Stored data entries
——

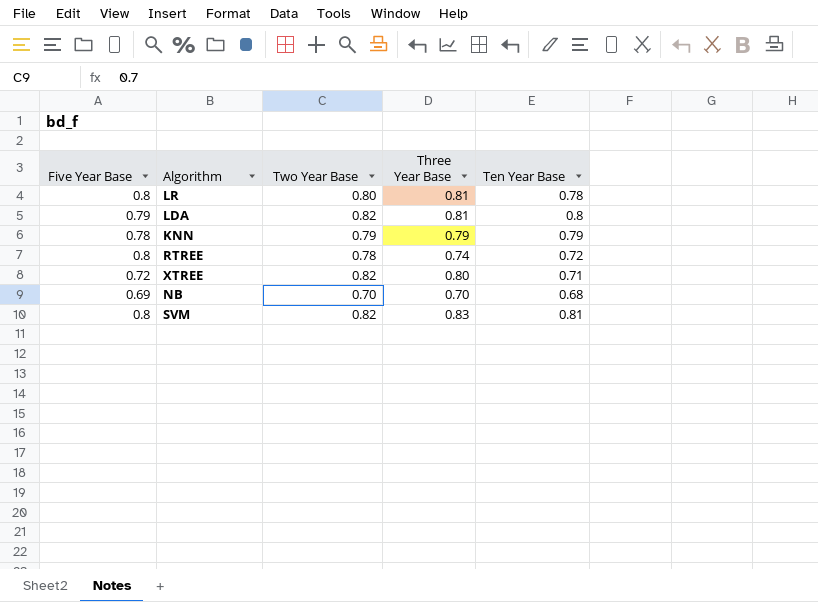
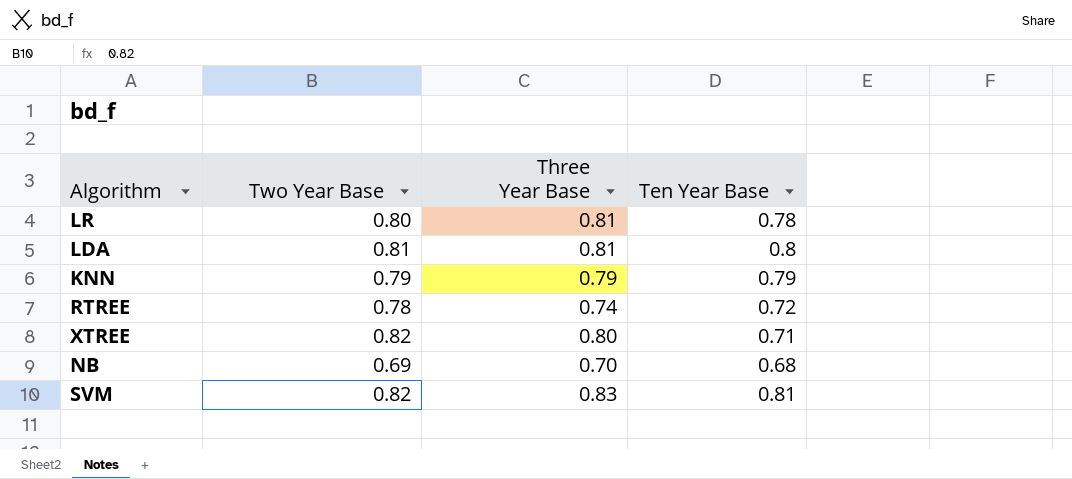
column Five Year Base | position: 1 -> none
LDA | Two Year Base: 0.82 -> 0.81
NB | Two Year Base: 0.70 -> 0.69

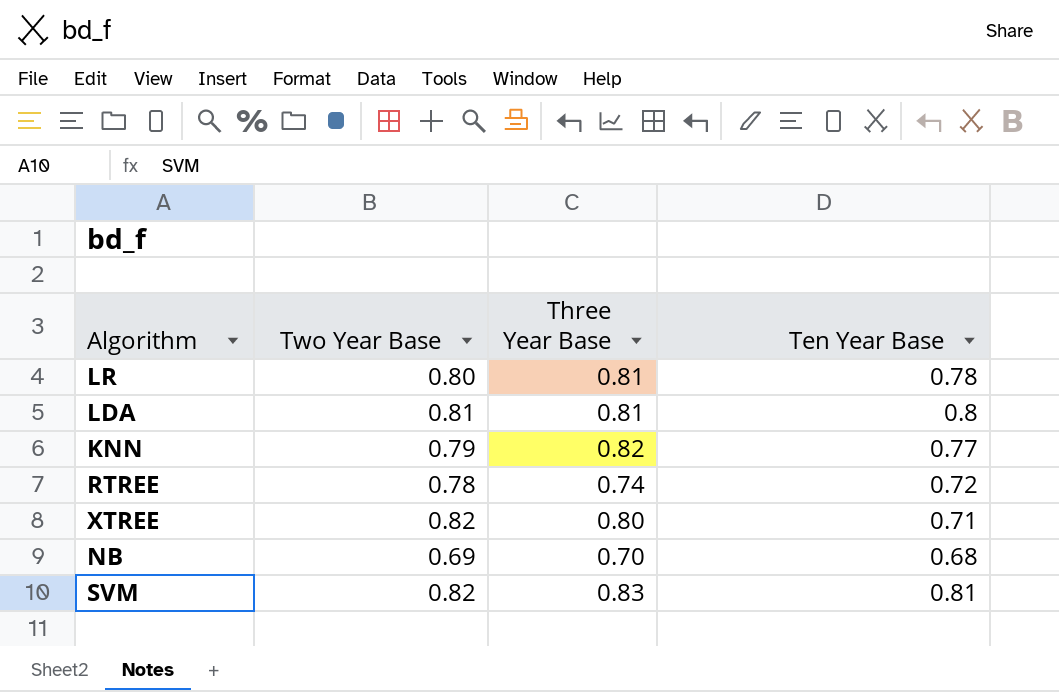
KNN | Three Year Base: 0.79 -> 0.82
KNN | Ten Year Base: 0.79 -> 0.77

——

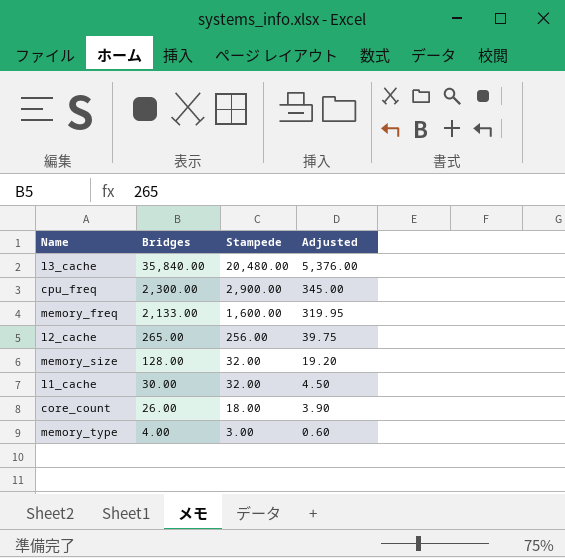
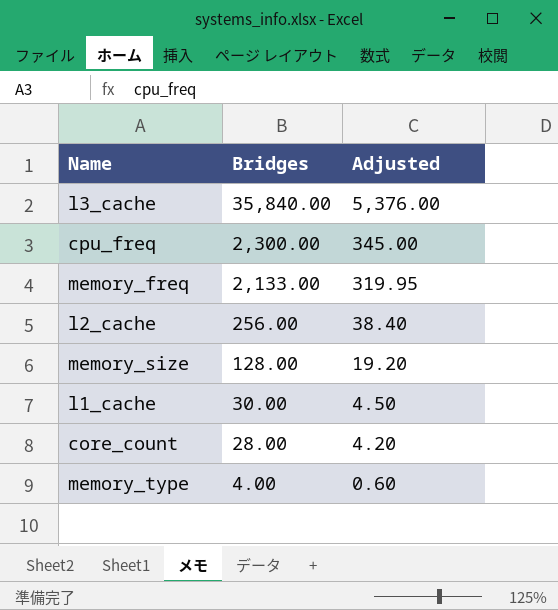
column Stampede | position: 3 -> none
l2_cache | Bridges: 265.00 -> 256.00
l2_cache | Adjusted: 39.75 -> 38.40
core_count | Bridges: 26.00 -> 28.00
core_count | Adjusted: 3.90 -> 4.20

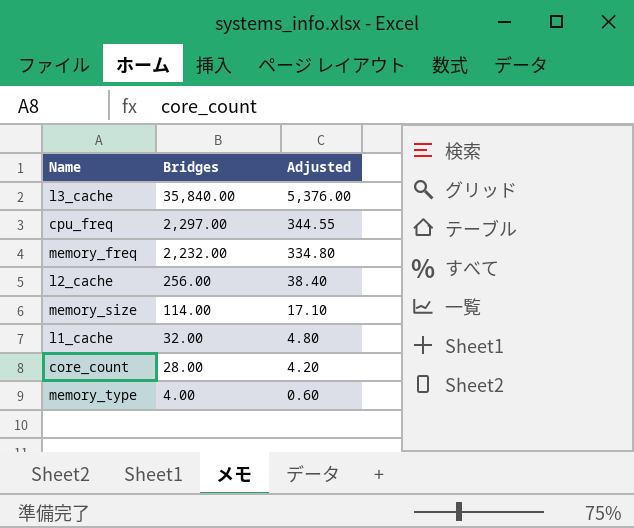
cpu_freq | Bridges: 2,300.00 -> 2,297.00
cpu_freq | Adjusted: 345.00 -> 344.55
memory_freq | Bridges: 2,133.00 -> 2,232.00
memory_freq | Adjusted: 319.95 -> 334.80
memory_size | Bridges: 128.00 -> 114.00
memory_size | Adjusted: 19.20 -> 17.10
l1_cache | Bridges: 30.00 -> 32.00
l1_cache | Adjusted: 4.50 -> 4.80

——

The stretch to restate runs from the line above containing "l2_cache | Adjusted: 39.75 -> 38.40" through the line containing "l1_cache | Adjusted: 4.50 -> 4.80". Copy it word for word, ends included, without pictures.

l2_cache | Adjusted: 39.75 -> 38.40
core_count | Bridges: 26.00 -> 28.00
core_count | Adjusted: 3.90 -> 4.20

cpu_freq | Bridges: 2,300.00 -> 2,297.00
cpu_freq | Adjusted: 345.00 -> 344.55
memory_freq | Bridges: 2,133.00 -> 2,232.00
memory_freq | Adjusted: 319.95 -> 334.80
memory_size | Bridges: 128.00 -> 114.00
memory_size | Adjusted: 19.20 -> 17.10
l1_cache | Bridges: 30.00 -> 32.00
l1_cache | Adjusted: 4.50 -> 4.80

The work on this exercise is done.